What is needed> Please print each record below exactly as it is written.
======== Source information
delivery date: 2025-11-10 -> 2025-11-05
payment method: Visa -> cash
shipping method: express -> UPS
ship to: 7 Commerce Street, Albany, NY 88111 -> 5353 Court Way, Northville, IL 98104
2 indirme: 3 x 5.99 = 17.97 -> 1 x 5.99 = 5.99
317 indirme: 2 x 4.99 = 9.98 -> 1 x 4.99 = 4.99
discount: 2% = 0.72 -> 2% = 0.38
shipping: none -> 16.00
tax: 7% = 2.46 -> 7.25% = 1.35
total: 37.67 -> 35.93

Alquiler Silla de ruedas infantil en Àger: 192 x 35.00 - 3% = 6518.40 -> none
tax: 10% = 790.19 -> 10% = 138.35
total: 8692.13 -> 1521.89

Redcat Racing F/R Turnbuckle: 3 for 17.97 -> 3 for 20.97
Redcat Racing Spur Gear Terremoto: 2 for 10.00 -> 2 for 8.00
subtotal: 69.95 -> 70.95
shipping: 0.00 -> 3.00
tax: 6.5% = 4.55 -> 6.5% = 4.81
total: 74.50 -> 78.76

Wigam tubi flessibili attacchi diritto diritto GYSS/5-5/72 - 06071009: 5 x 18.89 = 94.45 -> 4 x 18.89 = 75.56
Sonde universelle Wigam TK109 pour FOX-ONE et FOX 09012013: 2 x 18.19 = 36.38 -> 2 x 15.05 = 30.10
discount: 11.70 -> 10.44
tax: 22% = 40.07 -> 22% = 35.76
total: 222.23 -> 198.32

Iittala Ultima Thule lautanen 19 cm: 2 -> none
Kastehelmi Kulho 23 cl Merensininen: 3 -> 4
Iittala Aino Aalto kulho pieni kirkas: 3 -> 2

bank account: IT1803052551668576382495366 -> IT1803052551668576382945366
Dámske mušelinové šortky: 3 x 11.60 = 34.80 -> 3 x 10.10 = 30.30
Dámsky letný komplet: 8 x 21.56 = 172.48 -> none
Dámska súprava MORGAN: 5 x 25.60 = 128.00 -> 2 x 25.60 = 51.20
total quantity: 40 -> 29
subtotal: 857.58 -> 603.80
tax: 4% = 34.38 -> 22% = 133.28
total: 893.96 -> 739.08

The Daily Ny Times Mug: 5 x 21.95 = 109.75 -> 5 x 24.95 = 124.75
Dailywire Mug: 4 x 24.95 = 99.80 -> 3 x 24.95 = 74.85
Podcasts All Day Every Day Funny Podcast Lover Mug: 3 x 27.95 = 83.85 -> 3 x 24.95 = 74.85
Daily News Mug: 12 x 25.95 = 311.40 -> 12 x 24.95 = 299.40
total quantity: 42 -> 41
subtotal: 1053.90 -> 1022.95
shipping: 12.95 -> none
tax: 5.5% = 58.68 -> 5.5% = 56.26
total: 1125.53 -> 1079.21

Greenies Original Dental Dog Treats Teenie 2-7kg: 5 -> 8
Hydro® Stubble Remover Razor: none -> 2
================
Answer to this exercise>
delivery date: 2025-11-10 -> 2025-11-05
payment method: Visa -> cash
shipping method: express -> UPS
ship to: 7 Commerce Street, Albany, NY 88111 -> 5353 Court Way, Northville, IL 98104
2 indirme: 3 x 5.99 = 17.97 -> 1 x 5.99 = 5.99
317 indirme: 2 x 4.99 = 9.98 -> 1 x 4.99 = 4.99
discount: 2% = 0.72 -> 2% = 0.38
shipping: none -> 16.00
tax: 7% = 2.46 -> 7.25% = 1.35
total: 37.67 -> 35.93

Alquiler Silla de ruedas infantil en Àger: 192 x 35.00 - 3% = 6518.40 -> none
tax: 10% = 790.19 -> 10% = 138.35
total: 8692.13 -> 1521.89

Redcat Racing F/R Turnbuckle: 3 for 17.97 -> 3 for 20.97
Redcat Racing Spur Gear Terremoto: 2 for 10.00 -> 2 for 8.00
subtotal: 69.95 -> 70.95
shipping: 0.00 -> 3.00
tax: 6.5% = 4.55 -> 6.5% = 4.81
total: 74.50 -> 78.76

Wigam tubi flessibili attacchi diritto diritto GYSS/5-5/72 - 06071009: 5 x 18.89 = 94.45 -> 4 x 18.89 = 75.56
Sonde universelle Wigam TK109 pour FOX-ONE et FOX 09012013: 2 x 18.19 = 36.38 -> 2 x 15.05 = 30.10
discount: 11.70 -> 10.44
tax: 22% = 40.07 -> 22% = 35.76
total: 222.23 -> 198.32

Iittala Ultima Thule lautanen 19 cm: 2 -> none
Kastehelmi Kulho 23 cl Merensininen: 3 -> 4
Iittala Aino Aalto kulho pieni kirkas: 3 -> 2

bank account: IT1803052551668576382495366 -> IT1803052551668576382945366
Dámske mušelinové šortky: 3 x 11.60 = 34.80 -> 3 x 10.10 = 30.30
Dámsky letný komplet: 8 x 21.56 = 172.48 -> none
Dámska súprava MORGAN: 5 x 25.60 = 128.00 -> 2 x 25.60 = 51.20
total quantity: 40 -> 29
subtotal: 857.58 -> 603.80
tax: 4% = 34.38 -> 22% = 133.28
total: 893.96 -> 739.08

The Daily Ny Times Mug: 5 x 21.95 = 109.75 -> 5 x 24.95 = 124.75
Dailywire Mug: 4 x 24.95 = 99.80 -> 3 x 24.95 = 74.85
Podcasts All Day Every Day Funny Podcast Lover Mug: 3 x 27.95 = 83.85 -> 3 x 24.95 = 74.85
Daily News Mug: 12 x 25.95 = 311.40 -> 12 x 24.95 = 299.40
total quantity: 42 -> 41
subtotal: 1053.90 -> 1022.95
shipping: 12.95 -> none
tax: 5.5% = 58.68 -> 5.5% = 56.26
total: 1125.53 -> 1079.21

Greenies Original Dental Dog Treats Teenie 2-7kg: 5 -> 8
Hydro® Stubble Remover Razor: none -> 2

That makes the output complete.